Another period that affords ample scope for speculation of this kind is that which is comprised between the years 1588 and 1640, a period of almost uninterrupted tranquillity and peace. The general improvement in all arts of civil life, and, above all, the astonishing progress of literature, are the most striking among the general features of that period, and are in themselves causes sufficient to produce effects of the utmost importance. A country whose language was enriched by the works of Hooker, Raleigh, and Bacon, could not but experience a sensible change in its manners and in its style of thinking; and even to speak the same language in which Spenser and Shakespeare had written seemed a sufficient plea to rescue the commons of England from the appellation of brutes, with which Henry VIII. had addressed them. Among the more particular effects of this general improvement the most material and worthy to be considered appear to me to have been the frequency of debate in the House of Commons, and the additional value that came to be set on a seat in that assembly.
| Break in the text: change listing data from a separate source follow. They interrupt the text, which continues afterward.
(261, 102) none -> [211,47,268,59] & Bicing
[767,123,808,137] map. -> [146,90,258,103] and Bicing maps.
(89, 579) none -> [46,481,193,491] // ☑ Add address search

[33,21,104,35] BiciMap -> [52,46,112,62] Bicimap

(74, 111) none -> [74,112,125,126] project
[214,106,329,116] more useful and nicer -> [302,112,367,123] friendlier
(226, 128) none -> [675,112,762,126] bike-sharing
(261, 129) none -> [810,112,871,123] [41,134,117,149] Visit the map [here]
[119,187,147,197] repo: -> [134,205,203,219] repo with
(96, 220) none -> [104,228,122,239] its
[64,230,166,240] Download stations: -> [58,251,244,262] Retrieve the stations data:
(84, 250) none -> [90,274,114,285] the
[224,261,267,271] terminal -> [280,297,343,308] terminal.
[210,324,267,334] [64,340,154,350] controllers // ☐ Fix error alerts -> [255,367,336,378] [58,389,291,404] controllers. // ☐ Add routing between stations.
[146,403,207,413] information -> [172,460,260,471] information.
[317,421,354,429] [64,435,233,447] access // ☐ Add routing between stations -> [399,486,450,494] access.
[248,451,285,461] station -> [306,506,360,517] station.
From these circumstances a sagacious observer may be led to expect the most important revolutions; and from the latter he may be enabled to foresee that the House of Commons will be the principal instrument in bringing them to pass. But in what manner will that house conduct itself? Will it content itself with its regular share of legislative power, and with the influence which it cannot fail to possess whenever it exerts itself upon the other branches of the legislative, and on the executive power; or will it boldly (perhaps rashly) pretend to a power commensurate with the natural rights of the representative of the people? If it should, will it not be obliged to support its claims by military force? And how long will such a force be under its control? How long before it follows the usual course of all armies, and ranges itself under a single master? If such a master should arise, will he establish an hereditary or an elective government? If the first, what will be gained but a change of dynasty? If the second, will not the military force, as it chose the first king or protector (the name is of no importance), choose in effect all his successors? Or will he fail, and shall we have a restoration, usually the most dangerous and worst of all revolutions? To some of these questions the answers may, from the experience of past ages, be easy, but to many of them far otherwise. And he will read history with most profit who the most canvasses questions of this nature, especially if he can divest his mind for the time of the recollection of the event as it in fact succeeded.
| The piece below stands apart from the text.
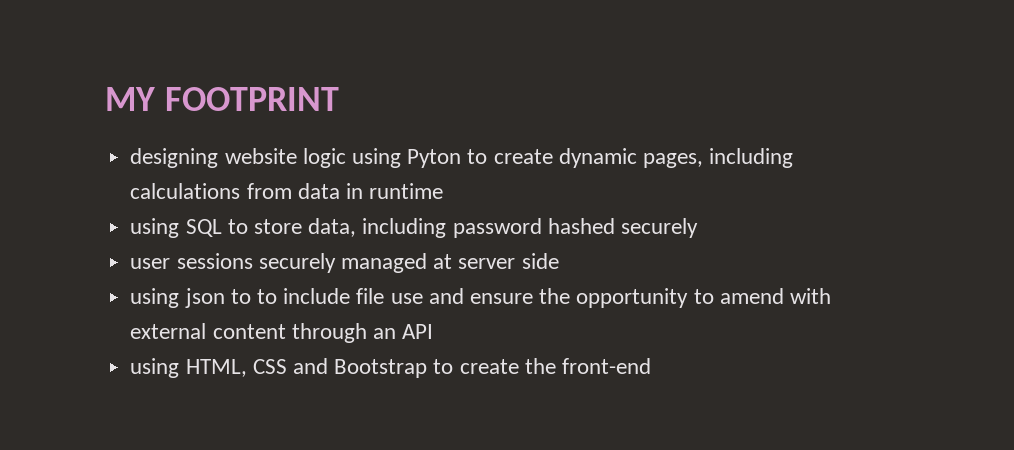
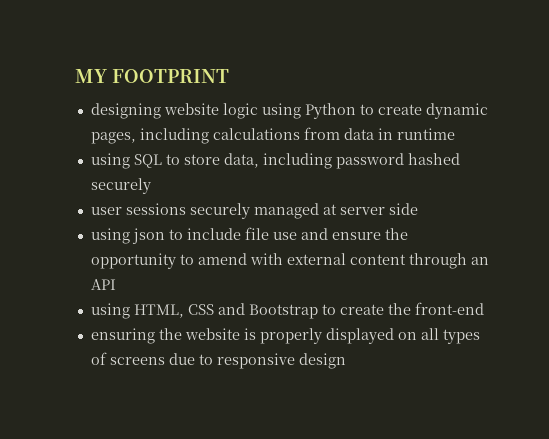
[407,149,462,168] Pyton -> [304,103,356,119] Python
[256,289,277,304] to -> (183, 234) none
(651, 366) none -> [90,328,480,344] [90,352,346,369] // ensuring the website is properly displayed on all types of screens due to responsive design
The next period, as it is that which immediately precedes the commencement of this history, requires a more detailed examination; nor is there any more fertile of matter, whether for reflection or speculation. Between the year 1640 and the death of Charles II. we have the opportunity of contemplating the state in almost every variety of circumstance. Religious dispute, political contest in all its forms and degrees, from the honest exertions of party and the corrupt intrigues of faction to violence and civil war; despotism, first, in the person of a usurper, and afterwards in that of an hereditary king; the most memorable and salutary improvements in the laws, the most abandoned administration of them; in fine, whatever can happen to a nation, whether of glorious of calamitous, makes a part of this astonishing and instructive picture.